Zero-Downtime Database Migrations

Why Normal Migrations Break Production

A naive ALTER TABLE in MySQL or PostgreSQL acquires a lock on the entire table. While that lock is held, every query that touches the table blocks. For a table with 100 million rows, an ALTER TABLE ADD COLUMN can hold that lock for minutes to hours. During that time, your application returns 500 errors to every user attempting to read or write that data.

This is not a theoretical concern. GitHub experienced a 2-hour outage in 2012 because a schema migration locked their repositories table.
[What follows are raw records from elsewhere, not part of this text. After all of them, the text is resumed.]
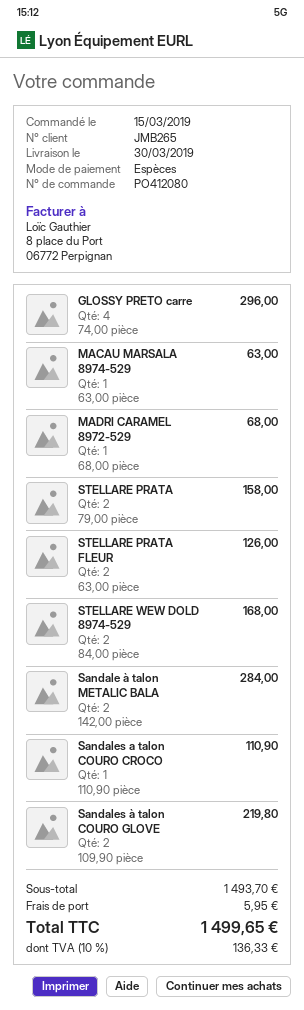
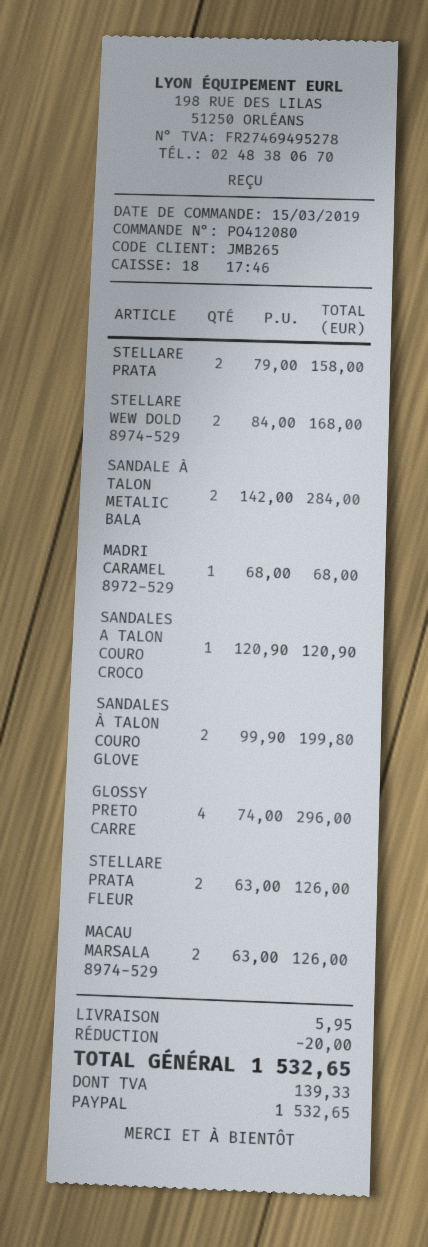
payment method: cash -> PayPal
MACAU MARSALA 8974-529: 1 x 63.00 = 63.00 -> 2 x 63.00 = 126.00
Sandales a talon COURO CROCO: 1 x 110.90 = 110.90 -> 1 x 120.90 = 120.90
Sandales à talon COURO GLOVE: 2 x 109.90 = 219.80 -> 2 x 99.90 = 199.80
discount: none -> 20.00
tax: 136.33 -> 139.33
total: 1499.65 -> 1532.65

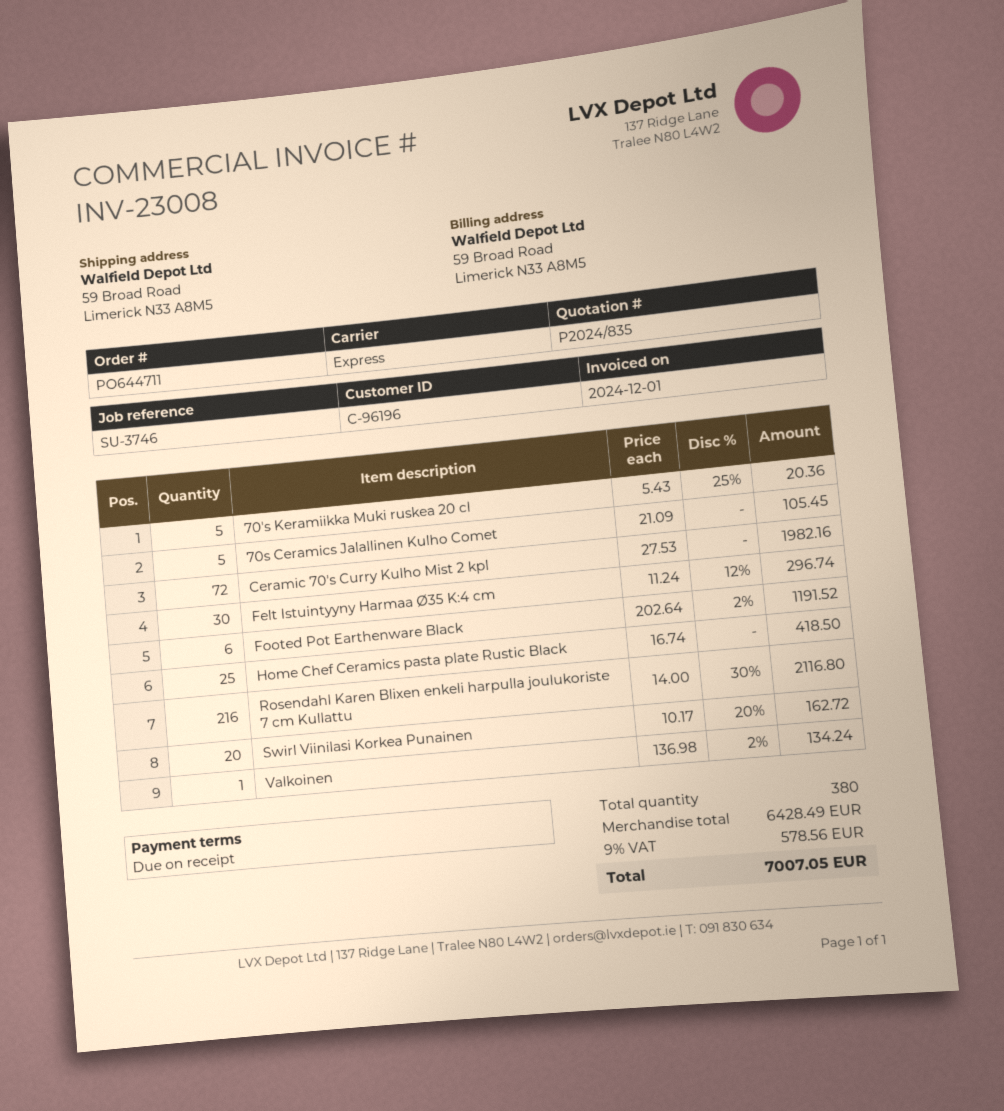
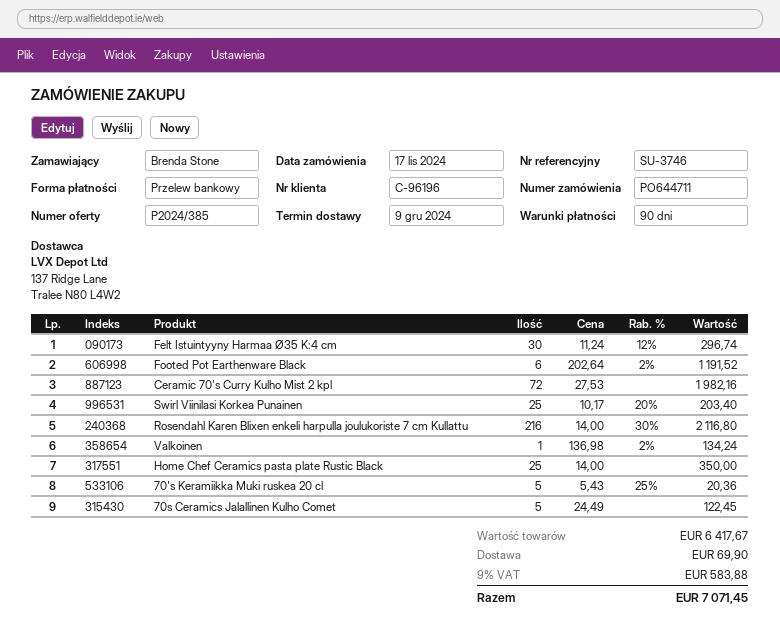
quote number: P2024/835 -> P2024/385
payment terms: on receipt -> 90 days
70s Ceramics Jalallinen Kulho Comet: 5 x 21.09 = 105.45 -> 5 x 24.49 = 122.45
Home Chef Ceramics pasta plate Rustic Black: 25 x 16.74 = 418.50 -> 25 x 14.00 = 350.00
Swirl Viinilasi Korkea Punainen: 20 x 10.17 - 20% = 162.72 -> 25 x 10.17 - 20% = 203.40
subtotal: 6428.49 -> 6417.67
shipping: none -> 69.90
tax: 9% = 578.56 -> 9% = 583.88
total: 7007.05 -> 7071.45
Shopify's engineering team has documented cases where a seemingly innocent ALTER TABLE on a 500M-row table caused a 45-minute cascading failure across their entire checkout flow.

The fundamental problem is that traditional DDL (Data Definition Language) operations were designed for maintenance windows, not for systems that must serve traffic 24/7/365. Zero-downtime migrations solve this by decomposing dangerous atomic operations into a sequence of safe, incremental steps.

The Lock Hierarchy Problem

To understand why schema changes are dangerous, you need to understand database lock hierarchies:

PostgreSQL has 8 lock levels, from ACCESS SHARE (used by SELECT) to ACCESS EXCLUSIVE (used by ALTER TABLE, DROP TABLE). ALTER TABLE acquires ACCESS EXCLUSIVE -- the most restrictive level. It conflicts with every other lock type, including SELECT. This means even read queries are blocked while the schema change executes.

Worse, PostgreSQL's lock queue makes this catastrophic. If ALTER TABLE is waiting for a long-running query to finish, every subsequent query queues behind it. A single long-running analytics query can turn a schema change into a complete table lockout.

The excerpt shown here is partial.